While $250 million tops the GDP of some countries, it is, in effect, a drop in the bucket for one of the richest men on the planet, Donald Trump. Consider that the $15,000 in fines Trump was ordered to pay for twice violating a gag order in the case would have wiped out many American families; but they were just a rounding error for Trump, who paid them off almost immediately, Elliot said in his legal opinion to CNN.
Even the growing threat of significant prison time Trump may be facing in other cases doesn't necessarily provide the accountability that it might for most other defendants in American criminal history, he added.
As a former prosecutor, Elliot said he would admit that prison robs people of almost everything -- their liberty, dignity and humanity. However, the one thing prison doesn't rob people of is the ability to run for, and perhaps even serve as, President of the US (Historians will remember that in 1920, Eugene V. Debs got nearly a million votes for President from behind bars).
Justice may be served when a defendant is convicted following a fair, public legal trial and sentenced. But does any of it actually matter if that defendant can simultaneously serve as leader of the free world? With polling consistently indicating that wide segments of the voting population are totally not concerned with the cloud of legal allegations hanging over Trump, it's a reasonable question to ask, he added.
On the other hand, while largely losing the ability to do business in New York may appear to be a slap on the wrist, it will be devastating for Trump, his brand and his businesses.

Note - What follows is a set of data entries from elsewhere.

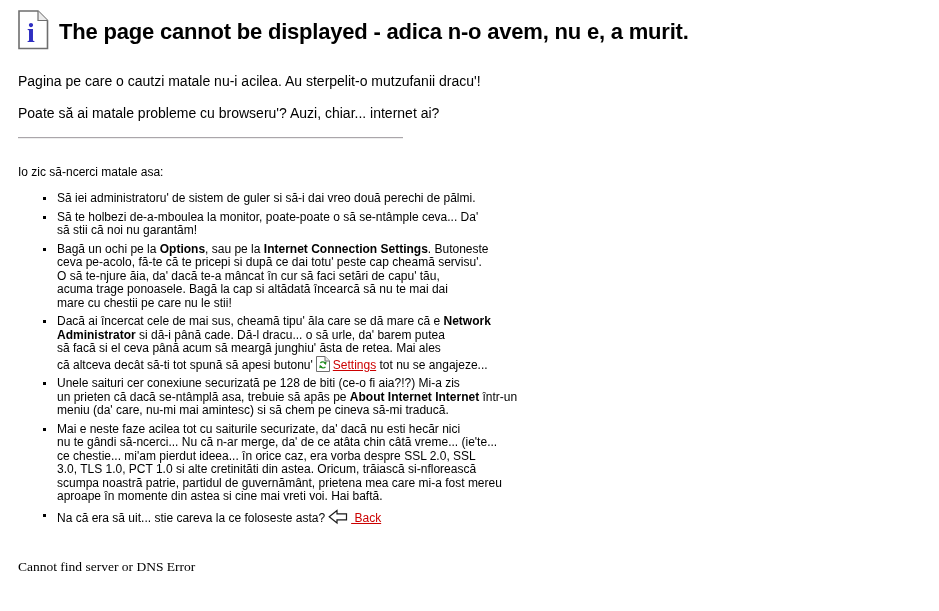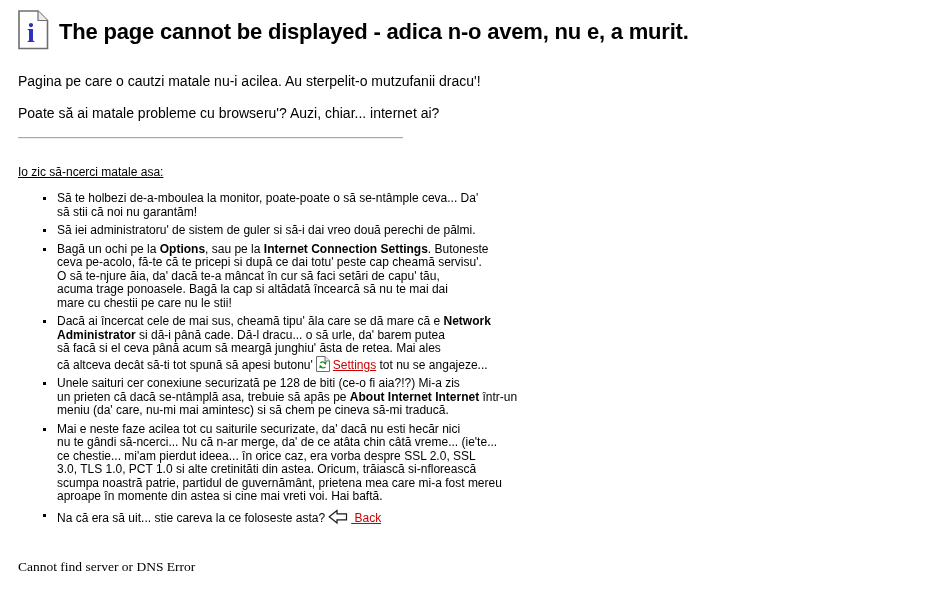--- a/index.html
+++ b/index.html
@@ -16,7 +16,7 @@
   h1.title{font-size:22px;font-weight:bold;margin:0;padding-top:9px;letter-spacing:-0.2px;}
   .intro{margin:19px 0 0 0;font-size:14px;line-height:16px;}
   hr.rule{margin:16px 0 0 0;width:385px;height:2px;border:0;background:#aaa6aa;border-bottom:1px solid #eee;}
-  .suggest-heading{margin:26px 0 0 0;font-size:12px;line-height:14px;text-decoration:underline;}
+  .suggest-heading{margin:26px 0 0 0;font-size:12px;line-height:14px;}
   ul.suggestions{margin:13px 0 0 0;padding:0 0 0 25px;list-style:none;font-size:12px;line-height:13.5px;}
   ul.suggestions li{position:relative;padding-left:14px;margin-bottom:5px;max-width:600px;}
   ul.suggestions li::before{content:"";position:absolute;left:0;top:5px;width:3px;height:3px;background:#000;}

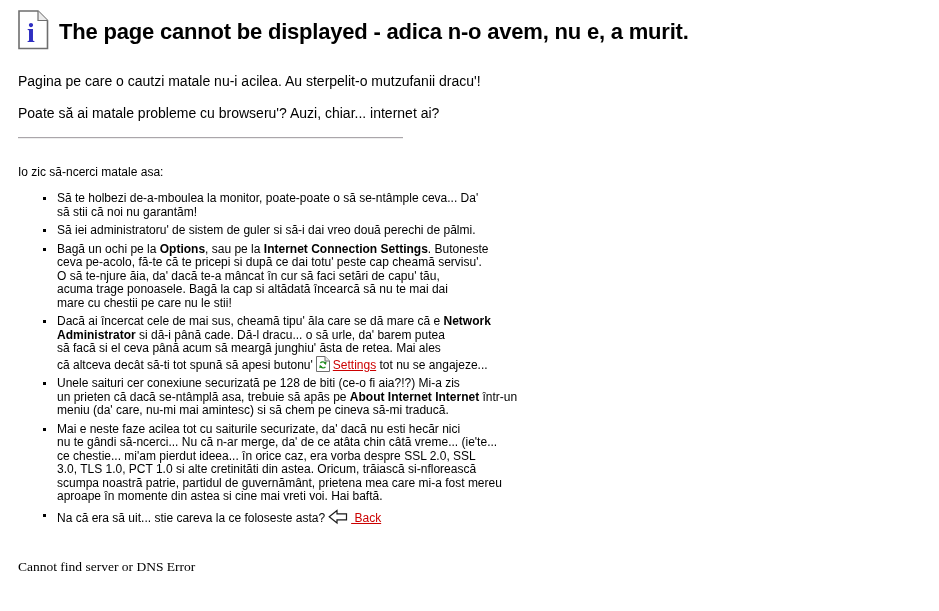--- a/index.html
+++ b/index.html
@@ -52,8 +52,8 @@
   <p class="suggest-heading">Io zic să-ncerci matale asa:</p>
 
   <ul class="suggestions">
+      <li><span>Să iei administratoru' de sistem de guler si să-i dai vreo două perechi de pălmi.</span></li>
       <li><span>Să te holbezi de-a-mboulea la monitor, poate-poate o să se-ntâmple ceva... Da'</span><br><span>să stii că noi nu garantăm!</span></li>
-      <li><span>Să iei administratoru' de sistem de guler si să-i dai vreo două perechi de pălmi.</span></li>
       <li><span>Bagă un ochi pe la </span><b>Options</b><span>, sau pe la </span><b>Internet Connection Settings</b><span>. Butoneste</span><br><span>ceva pe-acolo, fă-te că te pricepi si după ce dai totu' peste cap cheamă servisu'.</span><br><span>O să te-njure ăia, da' dacă te-a mâncat în cur să faci setări de capu' tău,</span><br><span>acuma trage ponoasele. Bagă la cap si altădată încearcă să nu te mai dai</span><br><span>mare cu chestii  pe care nu le stii!</span></li>
       <li><span>Dacă ai încercat cele de mai sus, cheamă tipu' ăla care se dă mare că e </span><b>Network</b><br><b>Administrator</b><span> si dă-i până cade. Dă-l dracu... o să urle, da' barem putea</span><br><span>să facă si el ceva până acum să meargă junghiu' ăsta de retea. Mai ales</span><br><span>că altceva decât să-ti tot spună să apesi butonu'</span><span class="inline-icon"><svg width="14" height="16" viewBox="0 0 14 16">
       <path d="M0.5,0.5 H9 L13.5,5 V15.5 H0.5 Z" fill="#ffffff" stroke="#6e6e6e" stroke-width="1"></path>

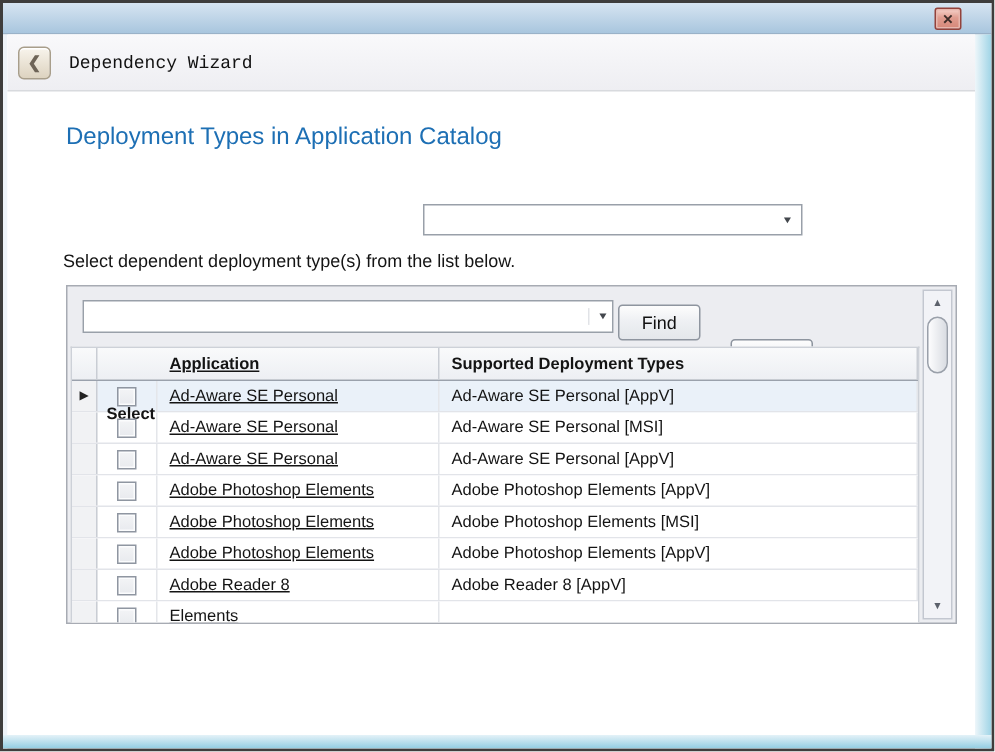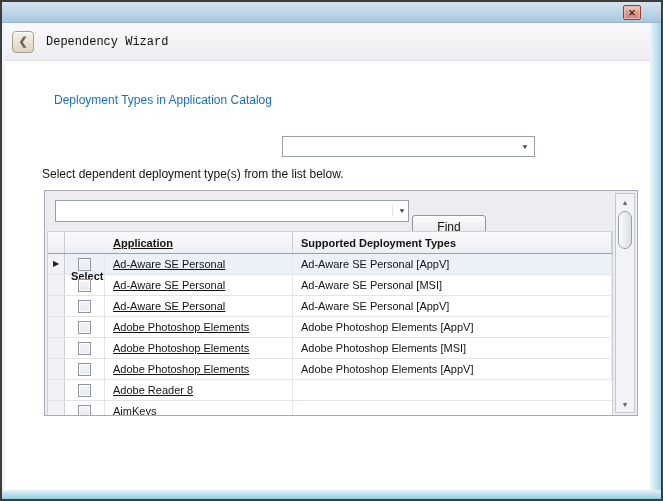--- a/index.html
+++ b/index.html
@@ -36,8 +36,8 @@
   .win-title{margin-left:12px;font-size:12px;color:#111;font-family:Liberation Mono, monospace;}
 
   
-  .page-heading{position:absolute;left:37px;top:58px;margin:12px;
-    font-size:12px;font-weight:400;color:#1d6fb4;}
+  .page-heading{position:absolute;left:37px;top:58px;margin:2px;
+    font-size:16px;font-weight:400;color:#1d6fb4;}
   .group-label{position:absolute;left:37px;top:116px;font-size:12px;line-height:21px;}
   .combo{position:relative;background:#fff;border:1px solid #99a0a9;cursor:pointer;}
   .combo-group{position:absolute;left:277px;top:113px;width:253px;height:21px;}

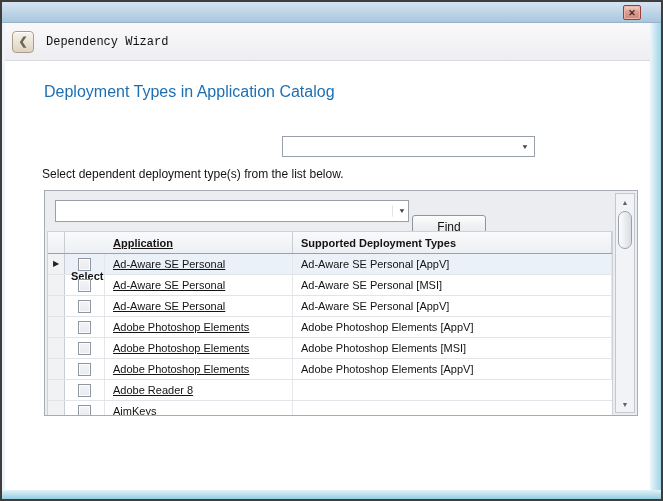--- a/index.html
+++ b/index.html
@@ -53,7 +53,7 @@
     background:#ecedf1;border:1px solid #a7abb3;overflow:hidden;}
   .combo-search{position:absolute;left:10px;top:9px;width:354px;height:22px;}
   .btn{font-family:"Liberation Sans",sans-serif;font-size:12px;color:#111;cursor:pointer;}
-  .tool-btn{position:absolute;top:24px;width:74px;height:24px;border:1px solid #8e959f;
+  .tool-btn{position:absolute;top:12px;width:55px;height:24px;border:1px solid #8e959f;
     border-radius:3px;background:linear-gradient(#fdfdfd,#eef0f3 45%,#e4e7eb);}
   .find-btn{left:367px;}
   .clear-btn{left:442px;margin-top:23px;}

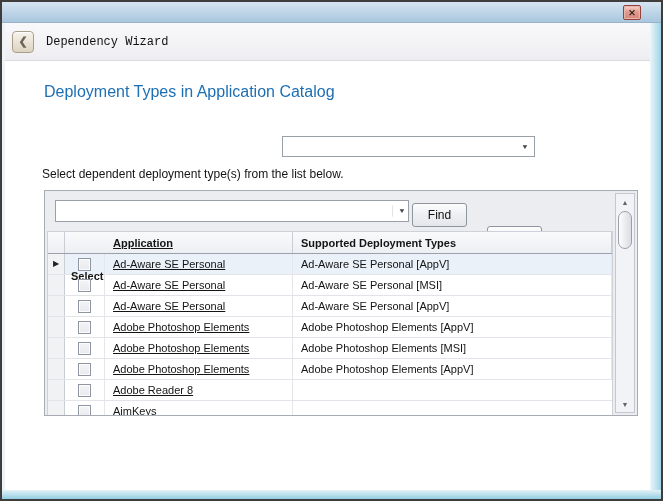--- a/index.html
+++ b/index.html
@@ -220,6 +220,7 @@
       <span class="checkbox"></span>
     </div>
     <div class="cell c-app">Adobe Reader 8</div>
+    <div class="cell c-type">Adobe Reader 8 [AppV]</div>
   </div>
 
   <div class="grid-row">

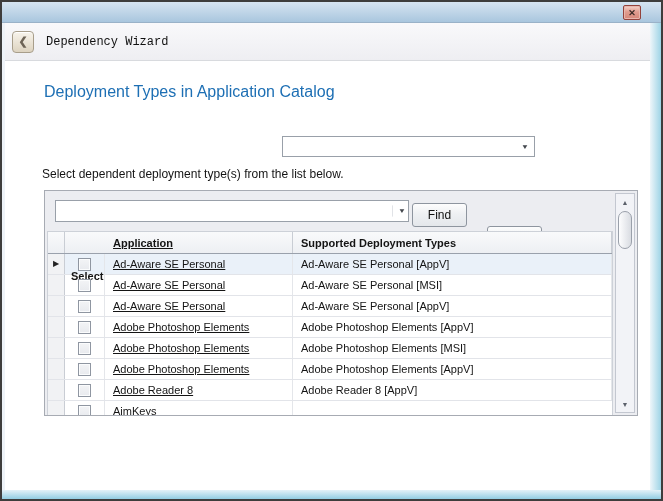--- a/index.html
+++ b/index.html
@@ -230,7 +230,7 @@
     <div class="cell c-sel">
       <span class="checkbox"></span>
     </div>
-    <div class="cell c-app">AimKeys</div>
+    <div class="cell c-app">Elements</div>
   </div>
 </div>
       </div>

People are free to disregard a candidate's criminal history, or even to deny the results of an election. However, they can't do business with an entity that effectively no longer exists.
Trump the business came long before Trump the President. Losing that would be cataclysmic for Trump on every level. No amount of bluster on the campaign trail can change that, Elliot said.
"The arcana of business certificates and corporate structure may not gain as much attention from the public as allegations of sexual assault in department stores, dalliances with porn stars, phone calls to state election officials, sensitive documents stored in gold-plated bathrooms, or insurrections might, he added.